Meekins C V, Sullivan T J, Gruchalla R S
University of Texas Southwestern Medical Center, Dallas.
J Allergy Clin Immunol. 1994 Dec;94(6 Pt 1):1017-24. doi: 10.1016/0091-6749(94)90120-1.
Sulfonamides undergo oxidative metabolism to yield reactive metabolites that haptenate proteins readily. Although it has been shown that sulfonamide metabolites bind covalently to murine microsomes, sulfonamide-conjugated serum proteins have not been analyzed in the peripheral blood of treated individuals.
We hypothesized that during treatment with sulfamethoxazole, intracellular proteins are haptenated by drug metabolites, and some of these are destined for secretion into the serum.
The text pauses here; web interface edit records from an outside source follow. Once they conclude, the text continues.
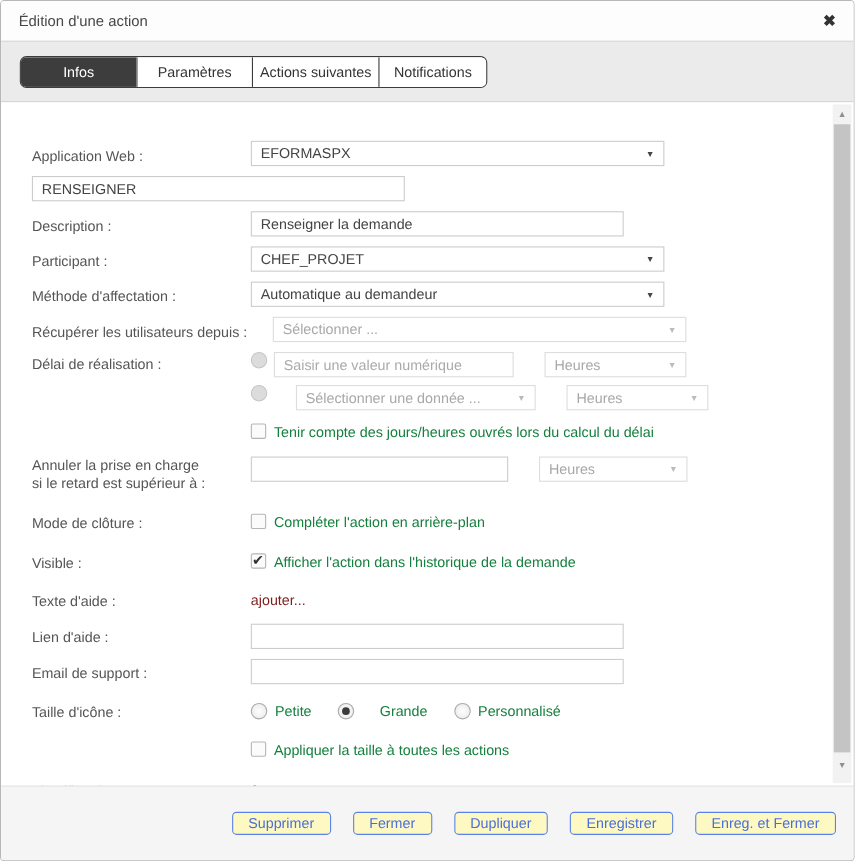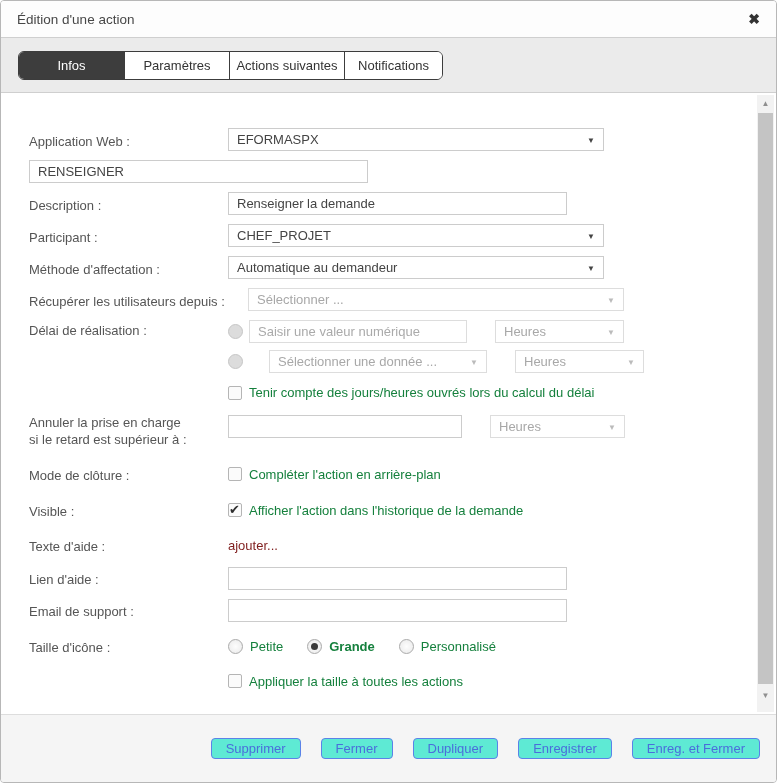--- a/index.html
+++ b/index.html
@@ -39,21 +39,21 @@
   .tab.active { background:#3d3d3d; color:#fff; }
   
   .content {
     position:relative; flex:1 1 auto; background:#fff; overflow:hidden;
     padding:35px 44px 0 28px;
   }
   .row { display:flex; align-items:center; margin-bottom:9px; min-height:23px; }
   .row.top { align-items:flex-start; }
   .lbl { flex:0 0 199px; color:#555; padding-top:3px; }
   .lbl.two-line { line-height:1.3; padding-top:0; }
-  .fields { display:flex; align-items:center; }
+  .fields { display:flex; align-items:flex-start; }
   
   .tinput {
     height:23px; border:1px solid #ccc; background:#fff; color:#444;
     font-family:"Liberation Sans", sans-serif; font-size:13px;
     padding:0 8px; width:339px; outline:none;
   }
   .tinput::placeholder { color:#aaa; }
   .selectbox {
     position:relative; height:23px; border:1px solid #ccc; background:#fff;
     width:376px; display:flex; align-items:center; padding:0 22px 0 8px;
@@ -111,21 +111,21 @@
     background:#c4c4c4; cursor:pointer;
   }
   .vscroll .arrow.down { position:absolute; bottom:8px; left:0; right:0; }
   
   .footer {
     flex:0 0 68px; background:#f5f5f5; border-top:1px solid #ddd;
     display:flex; align-items:center; justify-content:flex-end;
     padding-right:16px; gap:20px;
   }
   .btn {
-    background:#5eead4; border:1px solid #5b82e8; color:#4a6edb;
+    background:#fef9c3; border:1px solid #5b82e8; color:#4a6edb;
     font-family:"Liberation Sans", sans-serif; font-size:13px;
     border-radius:4px; padding:2px 14px; cursor:pointer;
   }
 </style>
 </head>
 <body>
 
 <div class="dialog">
 
   <div class="titlebar">
@@ -282,21 +282,21 @@
       </div>
     </div>
 
     <div class="row" style="margin-top:13px;">
       <span class="lbl">Taille d'icône :</span>
       <div class="fields radio-group">
         <span class="radio"></span>
         <span class="opt-label" style="margin-left:0;">Petite</span>
         <span class="gap"></span>
         <span class="radio selected"></span>
-        <span class="opt-label" style="margin-left:0;font-weight:bold;">Grande</span>
+        <span class="opt-label" style="margin-left:16px;">Grande</span>
         <span class="gap"></span>
         <span class="radio"></span>
         <span class="opt-label" style="margin-left:0;">Personnalisé</span>
       </div>
     </div>
 
     <div class="row" style="margin-top:12px;">
       <span class="lbl"></span>
       <div class="fields">
         <span class="checkbox"></span>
Using antibodies specific for sulfamethoxazole and an alkaline phosphatase immunoblotting technique, we attempted to demonstrate the presence of sulfamethoxazole-substituted proteins in the serum of individuals during a course of treatment.
Five days into therapy, serum protein haptenation by sulfamethoxazole was demonstrated in two of the three individuals studied. In addition, Western blot analysis revealed that haptenation is not indiscriminate, but highly selective. A single 30 kd protein is the target of haptenation in all instances. A kinetic analysis revealed that substituted proteins can be detected early, within hours of administration. Moreover, haptenated proteins remain detectable in the serum 48 hours after discontinuation of the drug.
The results presented here constitute the first direct evidence that sulfonamides, on being metabolized, covalently haptenate human serum proteins during a course of therapy.
磺胺类药物经氧化代谢产生易于与蛋白质形成半抗原的反应性代谢产物。尽管已表明磺胺类药物代谢产物可与小鼠微粒体共价结合,但尚未对接受治疗个体外周血中的磺胺类药物结合血清蛋白进行分析。
我们推测在使用磺胺甲恶唑治疗期间,细胞内蛋白质会被药物代谢产物半抗原化,其中一些会分泌到血清中。
我们使用针对磺胺甲恶唑的特异性抗体和碱性磷酸酶免疫印迹技术,试图证明在治疗过程中个体血清中存在磺胺甲恶唑取代的蛋白质。
在研究的三名个体中,有两名在治疗五天后显示血清蛋白被磺胺甲恶唑半抗原化。此外,蛋白质印迹分析表明半抗原化并非随机发生,而是具有高度选择性。在所有情况下,单一的30kd蛋白都是半抗原化的靶点。动力学分析显示,给药后数小时内即可早期检测到被取代的蛋白质。此外,停药48小时后血清中仍可检测到半抗原化蛋白。
此处给出的结果构成了首个直接证据,表明磺胺类药物在代谢过程中,在治疗过程中会与人血清蛋白共价结合形成半抗原。